- In countries that were hit very hard by the first wave of the pandemic in terms of mortality, the oldest old (80+) have the highest likelihood for feeling more depressed.
- For more than every second person 60+ who already suffered from sadness or depression, the pandemic worsened the situation after the first COVID-19 wave.
- Especially people living alone felt lonelier after the first COVID-19 wave (looking at people 60+ in Europe).
(April 2021) The sudden outbreak of COVID-19 in spring 2020 hit all countries across Europe. One of the main measures to reduce infection rates were contact limitations and social distancing. Contacts with older people were discouraged to particularly protect this vulnerable group with high risk for a severe disease progression. Social distancing and isolation are effective to reduce the spread of the virus but are also associated with physical and mental health issues. While present studies mainly focus on the effects of social isolation during the first lockdown in spring 2020, researchers Atzendorf and Gruber from the Munich Center for the Economics of Ageing (MEA) assessed medium-term consequences of the first COVID-19 wave on depression and loneliness of retired individuals aged 60 plus.
Country comparative perspective on depression and loneliness during the pandemic
The study combines data from the Corona Survey of the Survey of Health, Ageing and Retirement in Europe (SHARE) conducted from June to August 2020 (preliminary Wave 8 Release 0 data set) and the Oxford COVID-19 Government Response Tracker (OxCGRT). Including the OxCGRT data allows to track the role of macro indicators on country level.

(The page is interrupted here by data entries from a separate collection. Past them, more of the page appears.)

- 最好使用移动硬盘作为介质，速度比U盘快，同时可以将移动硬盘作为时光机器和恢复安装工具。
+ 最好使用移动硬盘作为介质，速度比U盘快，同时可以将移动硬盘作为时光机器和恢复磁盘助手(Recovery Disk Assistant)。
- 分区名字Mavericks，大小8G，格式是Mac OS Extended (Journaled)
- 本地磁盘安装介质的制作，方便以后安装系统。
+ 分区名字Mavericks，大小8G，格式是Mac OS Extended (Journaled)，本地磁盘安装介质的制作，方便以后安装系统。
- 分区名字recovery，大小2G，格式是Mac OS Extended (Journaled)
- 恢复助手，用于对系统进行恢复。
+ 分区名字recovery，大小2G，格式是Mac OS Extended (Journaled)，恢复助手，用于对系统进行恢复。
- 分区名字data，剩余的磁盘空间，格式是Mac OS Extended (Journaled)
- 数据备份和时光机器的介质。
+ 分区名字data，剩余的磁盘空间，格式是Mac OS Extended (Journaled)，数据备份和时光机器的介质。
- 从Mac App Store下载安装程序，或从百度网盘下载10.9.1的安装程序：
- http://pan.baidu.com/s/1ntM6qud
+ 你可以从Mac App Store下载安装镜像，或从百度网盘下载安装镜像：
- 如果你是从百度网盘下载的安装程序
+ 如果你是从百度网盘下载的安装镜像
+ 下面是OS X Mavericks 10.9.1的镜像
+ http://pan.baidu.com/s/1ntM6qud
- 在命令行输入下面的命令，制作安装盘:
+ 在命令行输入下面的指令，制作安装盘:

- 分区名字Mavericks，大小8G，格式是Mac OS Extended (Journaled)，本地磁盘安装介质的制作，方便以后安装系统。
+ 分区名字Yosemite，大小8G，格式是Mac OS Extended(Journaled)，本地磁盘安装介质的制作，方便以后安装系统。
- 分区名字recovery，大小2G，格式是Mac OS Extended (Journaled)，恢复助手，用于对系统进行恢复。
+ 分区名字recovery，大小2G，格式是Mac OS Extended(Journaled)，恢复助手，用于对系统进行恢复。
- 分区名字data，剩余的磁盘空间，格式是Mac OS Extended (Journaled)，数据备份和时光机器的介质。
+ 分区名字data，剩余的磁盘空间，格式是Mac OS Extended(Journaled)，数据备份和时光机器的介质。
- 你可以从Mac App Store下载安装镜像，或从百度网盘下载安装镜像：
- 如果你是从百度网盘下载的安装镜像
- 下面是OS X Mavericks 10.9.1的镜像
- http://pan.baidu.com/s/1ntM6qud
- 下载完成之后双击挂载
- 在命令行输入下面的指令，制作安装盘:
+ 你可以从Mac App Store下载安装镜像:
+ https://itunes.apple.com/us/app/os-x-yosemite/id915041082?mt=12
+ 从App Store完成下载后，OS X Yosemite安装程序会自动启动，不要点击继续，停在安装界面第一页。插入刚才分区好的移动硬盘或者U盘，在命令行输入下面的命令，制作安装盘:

In total, 27,800 retired respondents aged 60+ from 26 European countries and Israel were included in the analysis. They were asked, for example, about changes in perceived feelings of sadness and loneliness compared to the time before the outbreak of COVID-19. Individual factors (age, weekly personal contacts, living alone) and country-level factors (number of COVID-19 related deaths and number of days with stringent control measures) were considered to examine what influences depression and loneliness.
The oldest old are the ones most likely to develop feelings of sadness or depression in countries with high mortality rates due to COVID-19
The MEA researchers found that 60% of the group of respondents with feelings of sadness or depression reported an increase in these feelings after the outbreak of the pandemic. In other words: For more than every second person who suffers from sadness and depression, the pandemic worsened the situation. Further, the researchers found out that the oldest respondents (aged 80 and over) had an increased likelihood for feeling more depressed, especially in countries with higher death rates and with a long duration of stringent measures. The MEA researchers conclude that these two groups should receive special attention when implementing policy measures to improve the mental health.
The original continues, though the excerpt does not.